CREDITS: Written by Stan Berkowitz; directed by Kenji Hachizaki.
REVIEW: The Scarecrow suffers such an extreme redesign, he might as well be a new character. He even has a new voice. If Batman didn't say something about knowing him, I'd even say this wasn't Jonathan Crane. Thing is, he has such a terrifying aspect - at odds with the simplification and cartoonyness of the rest of the revamp - he really needed a new introduction. And a plot about REMOVING fear instead of doling it out, no matter what dangers it creates, is not that introduction. Not that I want to see a retread of the old plots, but it does seem like this story goes out of its way to avoid using the Scarecrow's terrifying new visage.
As a late-game Scarecrow plot, I'll give it its due. We quickly realize that fear is useful, even vital, and that people who are not only fearless but have the impulse to face their fears, are a danger to themselves and others. One goes swinging around the city, falling from great heights. Another tells his boss (Bruce Wayne) to shove it, and then sexually harasses Wayne's personal assistant (there's an unfortunate sexist vibe to these cartoons that I'm rediscovering, I must admit). And finally, there's Batman himself, who goes from courageous to reckless after getting hit by reverse-fear gas. The episode doesn't articulate it verbally, but it's interesting that a fearless Batman is one that's willing to kill. In other words. HIS greatest fear is that he might become as bad as the people he's sworn to stop.
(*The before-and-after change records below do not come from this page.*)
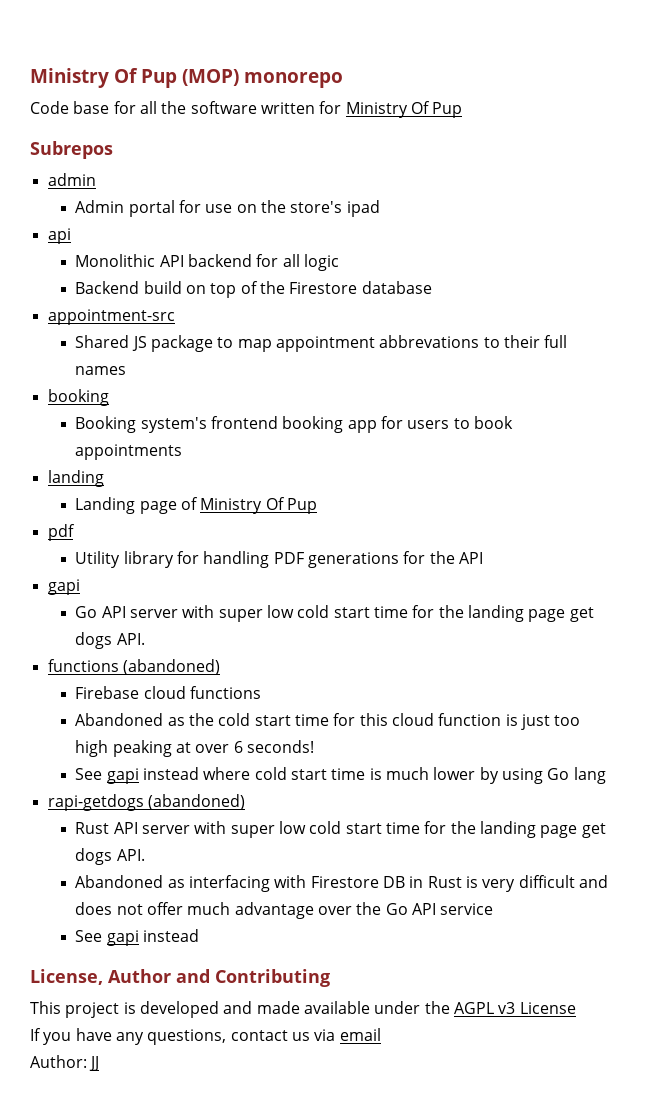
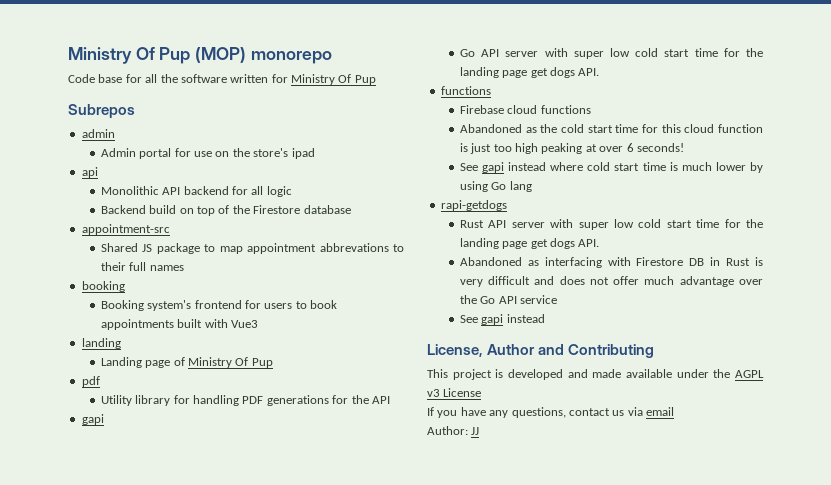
[282,416,377,433] booking app -> (242, 304) none
(183, 452) none -> [177,319,259,328] built with Vue3
[122,659,220,675] (abandoned) -> (491, 90) none
[147,794,245,810] (abandoned) -> (507, 205) none

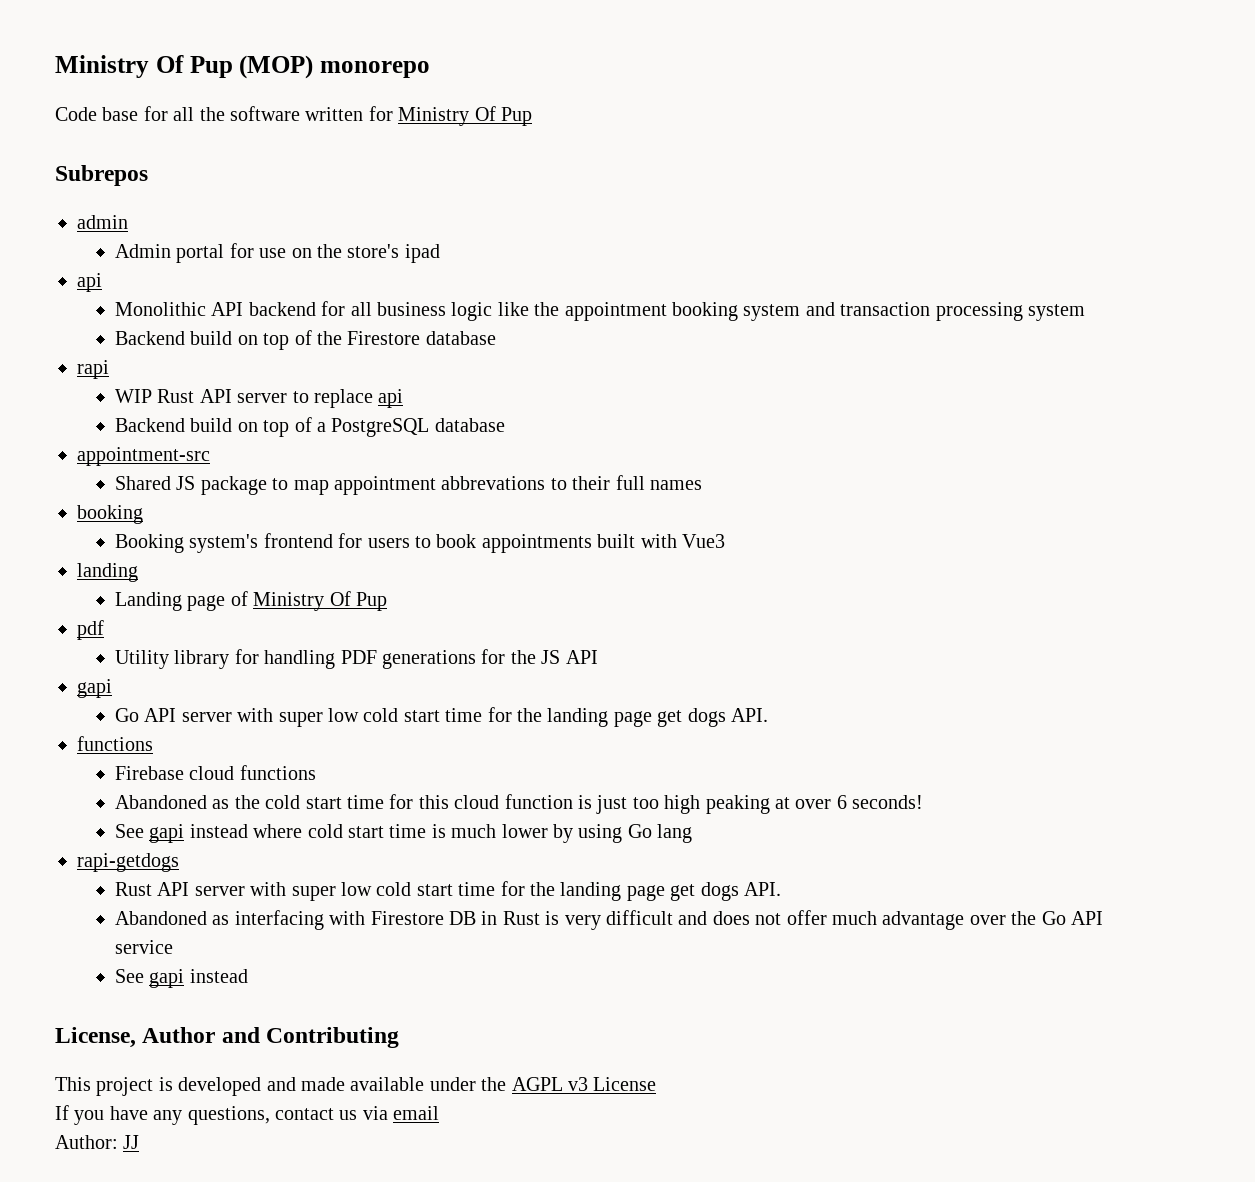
(264, 190) none -> [376,302,446,316] business
(292, 191) none -> [497,302,1085,321] like the appointment booking system and transaction processing system
(351, 209) none -> [77,360,109,379] [114,389,404,408] [114,417,505,437] // rapi // WIP Rust API server to replace api // Backend build on top of a PostgreSQL database
(369, 399) none -> [541,650,561,664] JS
This all provides a good role for the new Robin, who sees what's happening and intervenes. He's in way over his head, of course, but perseveres, and in the end, is the agent through which Bruce is cured. That's a well played moment too, with the Scarecrow gasping for air and the camera going to an inhaler. You think asthma, but the gasp is fight-induced, and the inhaler the villain's delivery method to keep himself safe.
IN THE COMICS: The Scarecrow hasn't just been redesigned, he's way off-model compared to any comics version.
SOUNDS LIKE: The new voice of the Scarecrow is Jeffrey Combs (Re-Animator, The Frighteners) who played various recurring Star Trek aliens, among then Weyoun, Brunt and Shran. Ken Berry (F Troup, Herbie Rides Again) is Seymour Grey the disgruntled employee. Scarecrow's motivational speaker is recognizable Charles Rocket, perhaps best known now as the villain in Dumb and Dumber.
REWATCHABILITY: Medium - Not a bad story, and one that subtly reveals something about the Bat, but the Scarecrow's redesign isn't well-used, and at this point in history, I'm well tired of "darker" takes on Batman.